A Letter To Future Children

Check this out. This girl really knows things.

A Letter To Future Children.

I’ve been doing a lot of blog reading lately, finding styles I like and some that I don’t. One of favorites was writing letters. I read letters to unknown future husbands, letters to people that abused the writer in her past, love letters, and letters to God. I decided I wanted to start writing some letters of my own, so I wrote the first one today. I haven’t the slightest idea whether or not I’ll have kids when I’m older or even if I’d want to, but I do believe kids will always be a part of my life in some capacity. Even if they’re not biologically mine, I could see myself involved in foster care or, maybe, adoption. Whoever they may be, this letter is for them. For all of the little hands that will touch my heart, the little fingers that will grip my thumb. (More sentimental than my usual posts! Feel free to skip today and come back later for ridiculous jibber-jabber and sarcasm.)

Dear future kids,
However you came into my life, I’m glad you did. You’re a blessing and an inspiration. I know I can learn as much from you as you can learn from me. There are so many lessons you’ll learn (from me and many others), and you’ll discover some very quickly. In the mean time, there are three that I want you to know and understand truly and wholeheartedly. If I can save you any heartache or make life any easier with this information, I’d like to. The rest will come. Trust me-everything works out in the end.

1) You are loved. 
You are a beautiful, well-meaning, messy, silly, imperfect human being, just like everyone else, and I wouldn’t want it any other way. You have unique gifts, amazing abilities and a destiny waiting to be fulfilled. I love you. Your family and friends love you. God loves you (and He has a plan for you).

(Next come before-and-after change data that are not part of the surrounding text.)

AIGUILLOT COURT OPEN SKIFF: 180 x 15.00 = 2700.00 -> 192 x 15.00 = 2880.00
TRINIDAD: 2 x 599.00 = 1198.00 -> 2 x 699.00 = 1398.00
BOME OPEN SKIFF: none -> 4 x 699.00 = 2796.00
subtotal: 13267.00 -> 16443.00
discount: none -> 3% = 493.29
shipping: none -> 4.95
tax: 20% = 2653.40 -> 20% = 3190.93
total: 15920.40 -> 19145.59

2) I’m just as human as you are.
When you read this, I’ll be an adult, hopefully with my life more or less together. I’m writing this now-as a ridiculous, flighty, scatterbrained, peppy teenaged girl-so you can hear my honest perspective as a peer. Weird thought, huh? It would be for me, too. A few weeks ago, I was volunteering at Children’s Church and using an analogy to teach. I mentioned my mom in it, and one of the little boys gasped. “You have a mom?!” he screamed. Wow. Old already. You can imagine how my mom (your grandmother?) felt about that. The kid has a point, though. It’s beyond strange to picture my parents as little kids or teenagers, dependent on someone else. It’s true, though. I was a little kid who tripped and cried just like you. I was a middle-schooler that giggled and had crushes just like you. And now I’m a teenager who stresses over school work, gets in fights with my parents, goes to club meetings, has favorite music, and juggles her schedule. Just like you.  Whatever you’re feeling, whatever you’re thinking, I’ve been there.

3) Be kind. Be bold. Be honest. 
If you’re anything like me, that last part won’t be a huge problem. I can’t lie for my life. The other two might take practice, but you’ll get there. When you’re trying to be kind to others, there’s one more important piece to remember. If you start to feel proud of your kindness, check your motives. Do good things because it’s the right thing to do. Don’t do it out of pity or for brownie points-do it out of love for a fellow human being. Everyone is deserving of that courtesy. My advice? Take it even smaller than one day at a time. Live in the minute, the second, and do what you can there. Find causes that light your heart on fire and support them. That seemingly simple plan will teach you to be all three. It will also teach you to know your weaknesses as well as your strengths. Want to know mine? I’ll tell you, but don’t use them against me! I probably ask you to be patient all the time, right? Or I did when you were younger? Don’t be offended by that. I’m probably trying to remind myself as much as you. I’m horribly impatient and temperamental. I also talk way too fast when I’m excited, worry far too much about my appearance and get offended too easily. I’m learning my strengths too, though. I’m dedicated to what I believe in, cheerful, empathetic, and friendly. Find out yours and use them to help others.

You’re fearfully and wonderfully made, my dear. You can do great things with help. The world will try to fit you in like a puzzle piece, having you blend in with everyone else, but you’re not a puzzle piece. You pick where you go and what you do there. Stand up for what needs to be stood up for-even when you stand alone. Others will join you. I’ll support you.